Exercise goal — An exact transcription of every entry is required, with the images left out.

[Data items]
::::::
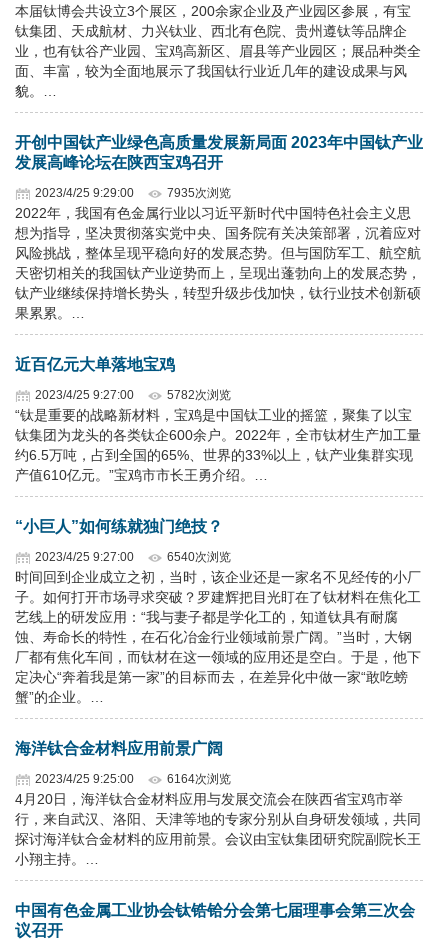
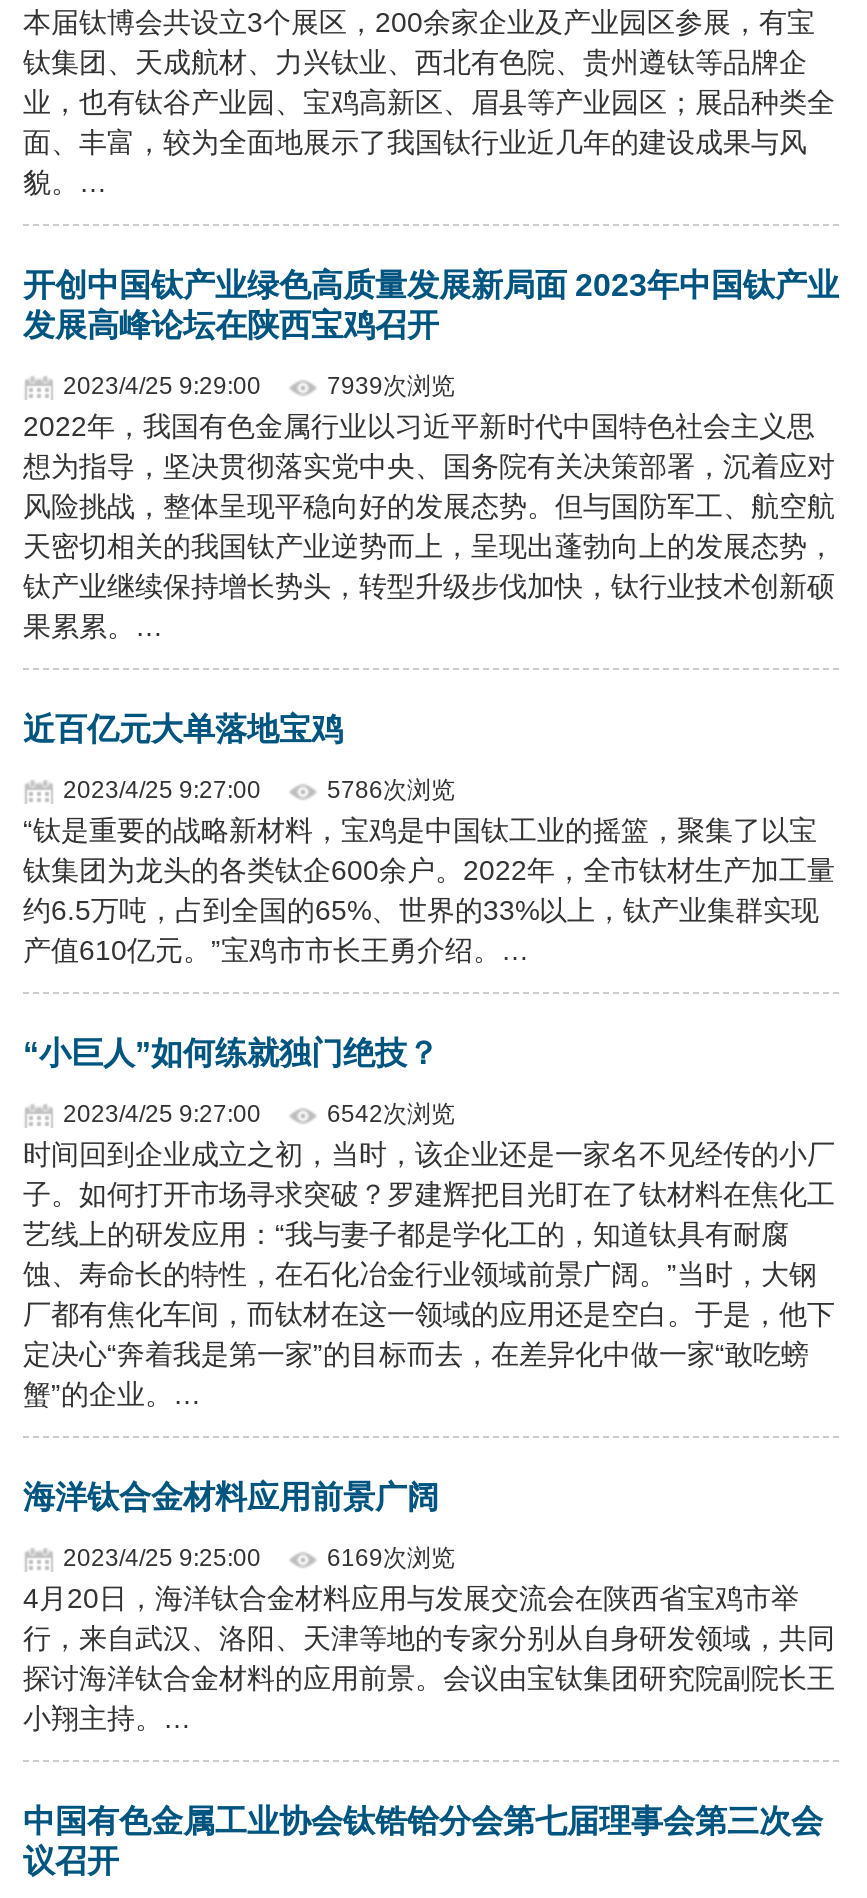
- 7935次浏览
+ 7939次浏览

- 5782次浏览
+ 5786次浏览

- 6540次浏览
+ 6542次浏览

- 6164次浏览
+ 6169次浏览
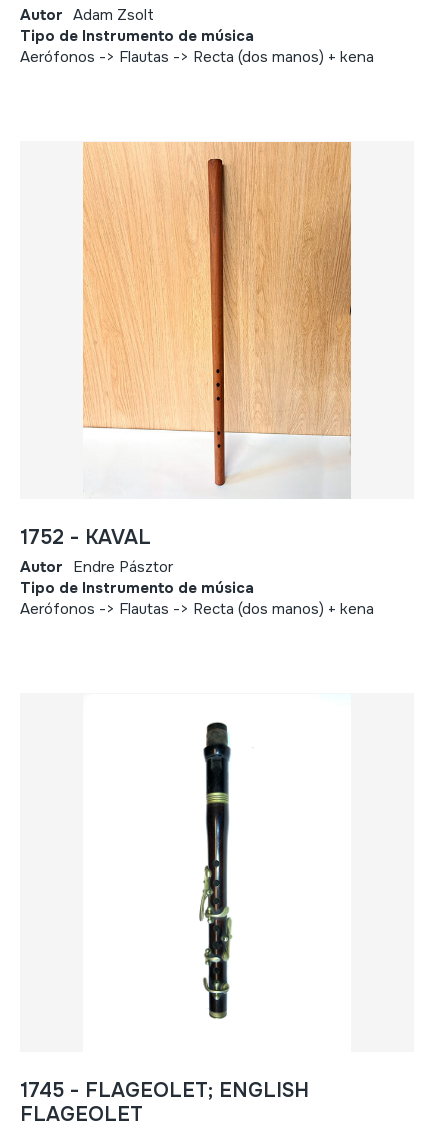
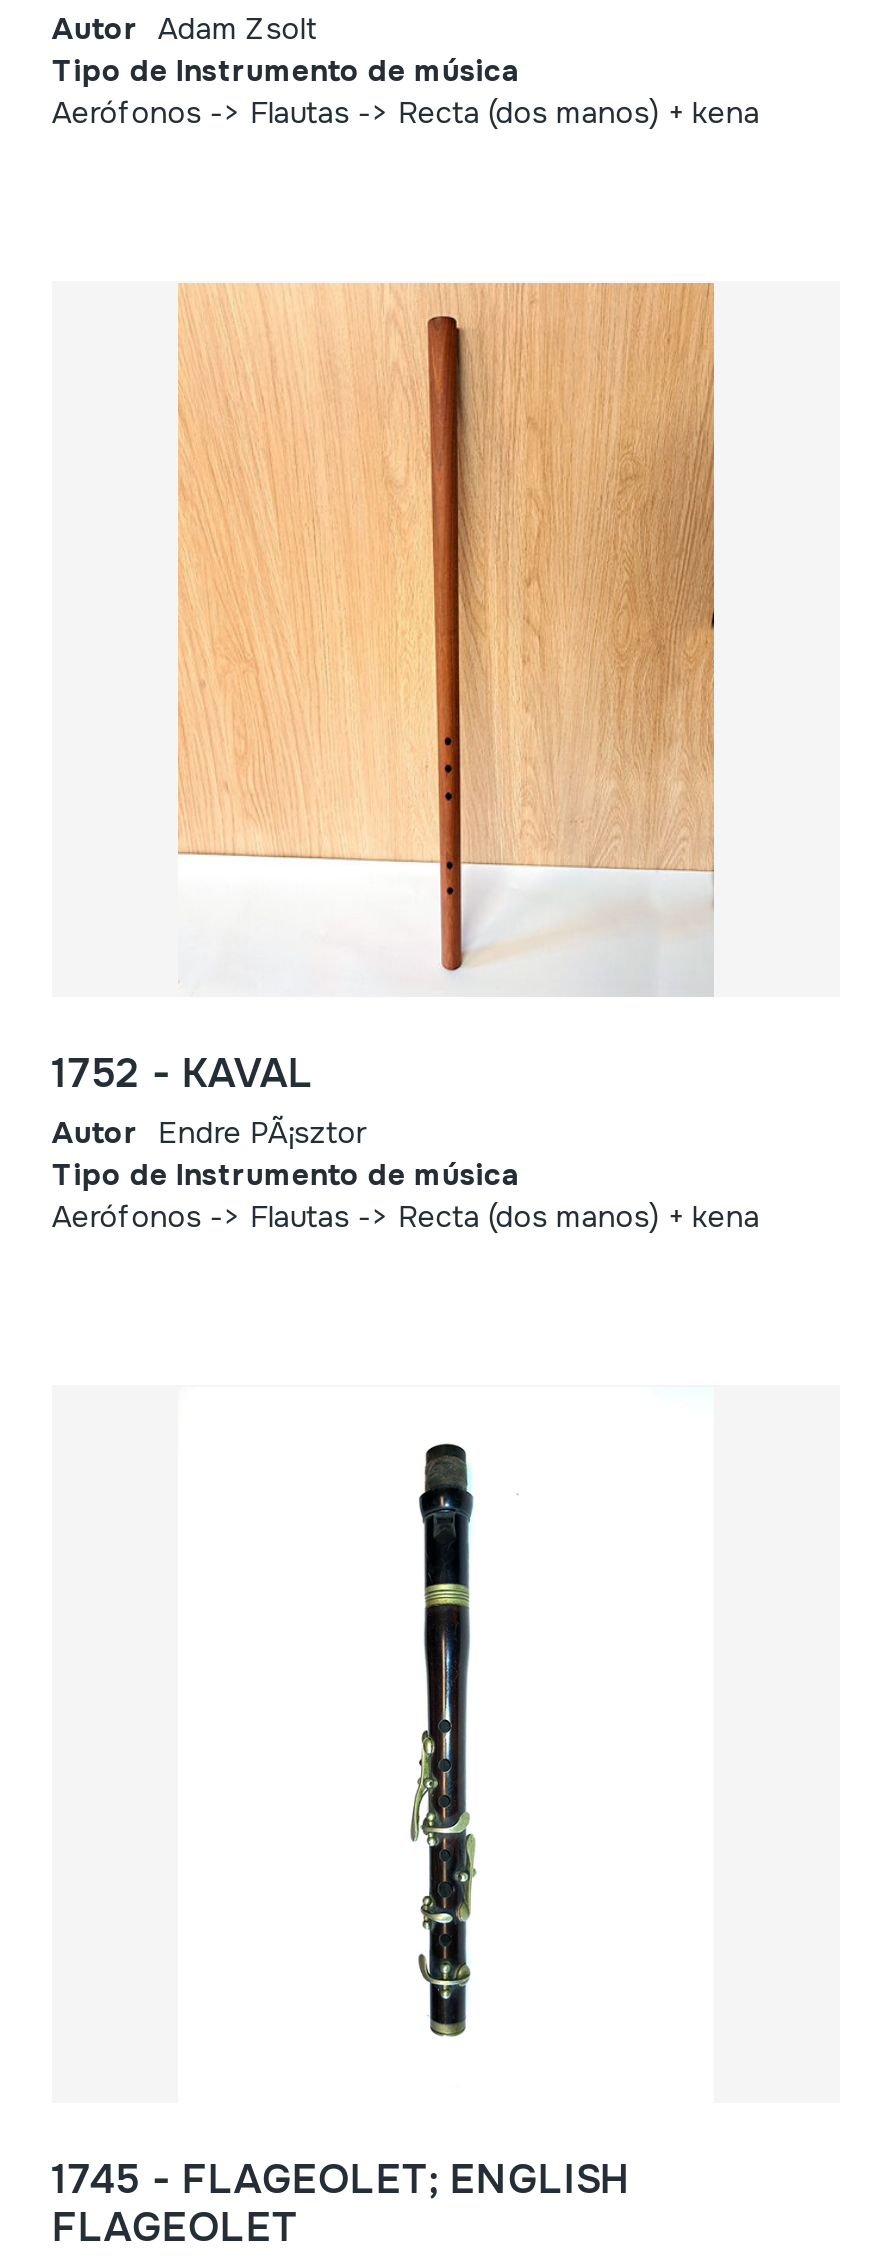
- Autor Endre Pásztor
+ Autor Endre PÃ¡sztor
::::::
Output of the task —
- 7935次浏览
+ 7939次浏览

- 5782次浏览
+ 5786次浏览

- 6540次浏览
+ 6542次浏览

- 6164次浏览
+ 6169次浏览
- Autor Endre Pásztor
+ Autor Endre PÃ¡sztor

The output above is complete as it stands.